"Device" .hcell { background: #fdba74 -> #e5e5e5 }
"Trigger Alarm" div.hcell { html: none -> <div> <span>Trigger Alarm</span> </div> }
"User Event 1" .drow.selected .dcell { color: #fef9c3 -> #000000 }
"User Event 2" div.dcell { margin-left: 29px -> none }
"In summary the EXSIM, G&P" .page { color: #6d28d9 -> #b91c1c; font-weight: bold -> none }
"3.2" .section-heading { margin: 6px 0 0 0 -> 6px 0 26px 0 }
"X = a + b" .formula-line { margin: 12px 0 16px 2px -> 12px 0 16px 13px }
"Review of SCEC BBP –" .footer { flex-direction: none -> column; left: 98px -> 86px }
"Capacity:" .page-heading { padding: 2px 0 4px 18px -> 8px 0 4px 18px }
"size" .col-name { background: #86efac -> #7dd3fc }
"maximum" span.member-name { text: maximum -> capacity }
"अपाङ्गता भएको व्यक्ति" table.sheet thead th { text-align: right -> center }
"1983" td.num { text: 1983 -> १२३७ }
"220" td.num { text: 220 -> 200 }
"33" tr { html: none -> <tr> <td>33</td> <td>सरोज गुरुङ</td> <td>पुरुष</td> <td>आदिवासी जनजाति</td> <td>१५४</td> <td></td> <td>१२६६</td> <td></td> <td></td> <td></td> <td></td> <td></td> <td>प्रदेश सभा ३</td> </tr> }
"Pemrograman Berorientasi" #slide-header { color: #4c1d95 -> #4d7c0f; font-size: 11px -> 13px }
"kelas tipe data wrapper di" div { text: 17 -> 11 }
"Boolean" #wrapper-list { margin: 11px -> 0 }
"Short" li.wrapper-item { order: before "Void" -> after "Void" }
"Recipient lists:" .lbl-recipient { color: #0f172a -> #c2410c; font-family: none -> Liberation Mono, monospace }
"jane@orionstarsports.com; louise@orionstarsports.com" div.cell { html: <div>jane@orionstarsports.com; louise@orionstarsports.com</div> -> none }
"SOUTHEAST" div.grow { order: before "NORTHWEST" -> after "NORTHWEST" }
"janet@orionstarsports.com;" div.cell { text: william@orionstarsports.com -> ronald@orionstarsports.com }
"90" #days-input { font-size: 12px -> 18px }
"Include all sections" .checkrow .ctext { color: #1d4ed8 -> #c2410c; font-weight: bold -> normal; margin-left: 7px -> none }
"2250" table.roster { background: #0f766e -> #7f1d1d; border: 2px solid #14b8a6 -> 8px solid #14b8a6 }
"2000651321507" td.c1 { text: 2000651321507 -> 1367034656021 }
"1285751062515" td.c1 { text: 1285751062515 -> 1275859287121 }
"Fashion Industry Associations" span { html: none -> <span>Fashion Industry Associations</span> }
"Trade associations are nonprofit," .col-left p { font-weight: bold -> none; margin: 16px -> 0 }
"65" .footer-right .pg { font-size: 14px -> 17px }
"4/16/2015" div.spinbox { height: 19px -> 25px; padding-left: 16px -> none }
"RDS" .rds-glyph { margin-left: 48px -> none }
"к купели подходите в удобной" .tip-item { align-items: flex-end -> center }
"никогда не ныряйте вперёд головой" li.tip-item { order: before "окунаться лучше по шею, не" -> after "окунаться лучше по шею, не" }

•••••

What you should do:
Take each record above and return it verbatim.

Answer space:
"Device" .hcell { background: #fdba74 -> #e5e5e5 }
"Trigger Alarm" div.hcell { html: none -> <div> <span>Trigger Alarm</span> </div> }
"User Event 1" .drow.selected .dcell { color: #fef9c3 -> #000000 }
"User Event 2" div.dcell { margin-left: 29px -> none }
"In summary the EXSIM, G&P" .page { color: #6d28d9 -> #b91c1c; font-weight: bold -> none }
"3.2" .section-heading { margin: 6px 0 0 0 -> 6px 0 26px 0 }
"X = a + b" .formula-line { margin: 12px 0 16px 2px -> 12px 0 16px 13px }
"Review of SCEC BBP –" .footer { flex-direction: none -> column; left: 98px -> 86px }
"Capacity:" .page-heading { padding: 2px 0 4px 18px -> 8px 0 4px 18px }
"size" .col-name { background: #86efac -> #7dd3fc }
"maximum" span.member-name { text: maximum -> capacity }
"अपाङ्गता भएको व्यक्ति" table.sheet thead th { text-align: right -> center }
"1983" td.num { text: 1983 -> १२३७ }
"220" td.num { text: 220 -> 200 }
"33" tr { html: none -> <tr> <td>33</td> <td>सरोज गुरुङ</td> <td>पुरुष</td> <td>आदिवासी जनजाति</td> <td>१५४</td> <td></td> <td>१२६६</td> <td></td> <td></td> <td></td> <td></td> <td></td> <td>प्रदेश सभा ३</td> </tr> }
"Pemrograman Berorientasi" #slide-header { color: #4c1d95 -> #4d7c0f; font-size: 11px -> 13px }
"kelas tipe data wrapper di" div { text: 17 -> 11 }
"Boolean" #wrapper-list { margin: 11px -> 0 }
"Short" li.wrapper-item { order: before "Void" -> after "Void" }
"Recipient lists:" .lbl-recipient { color: #0f172a -> #c2410c; font-family: none -> Liberation Mono, monospace }
"jane@orionstarsports.com; louise@orionstarsports.com" div.cell { html: <div>jane@orionstarsports.com; louise@orionstarsports.com</div> -> none }
"SOUTHEAST" div.grow { order: before "NORTHWEST" -> after "NORTHWEST" }
"janet@orionstarsports.com;" div.cell { text: william@orionstarsports.com -> ronald@orionstarsports.com }
"90" #days-input { font-size: 12px -> 18px }
"Include all sections" .checkrow .ctext { color: #1d4ed8 -> #c2410c; font-weight: bold -> normal; margin-left: 7px -> none }
"2250" table.roster { background: #0f766e -> #7f1d1d; border: 2px solid #14b8a6 -> 8px solid #14b8a6 }
"2000651321507" td.c1 { text: 2000651321507 -> 1367034656021 }
"1285751062515" td.c1 { text: 1285751062515 -> 1275859287121 }
"Fashion Industry Associations" span { html: none -> <span>Fashion Industry Associations</span> }
"Trade associations are nonprofit," .col-left p { font-weight: bold -> none; margin: 16px -> 0 }
"65" .footer-right .pg { font-size: 14px -> 17px }
"4/16/2015" div.spinbox { height: 19px -> 25px; padding-left: 16px -> none }
"RDS" .rds-glyph { margin-left: 48px -> none }
"к купели подходите в удобной" .tip-item { align-items: flex-end -> center }
"никогда не ныряйте вперёд головой" li.tip-item { order: before "окунаться лучше по шею, не" -> after "окунаться лучше по шею, не" }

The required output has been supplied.